There is one span to output from the data below: the lines starting at the line with "background: #a16207 ->" and ending at the line with "border-bottom: 5px solid". Output it exactly, ends included, nothing more.

* _Material shown_
◆ ◆ ◆

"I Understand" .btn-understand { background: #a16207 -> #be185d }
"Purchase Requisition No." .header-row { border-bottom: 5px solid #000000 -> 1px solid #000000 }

◆ ◆ ◆

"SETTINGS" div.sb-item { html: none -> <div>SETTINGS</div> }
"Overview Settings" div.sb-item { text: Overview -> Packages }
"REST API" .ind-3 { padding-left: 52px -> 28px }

◆ ◆ ◆

* _Answer box_
"I Understand" .btn-understand { background: #a16207 -> #be185d }
"Purchase Requisition No." .header-row { border-bottom: 5px solid #000000 -> 1px solid #000000 }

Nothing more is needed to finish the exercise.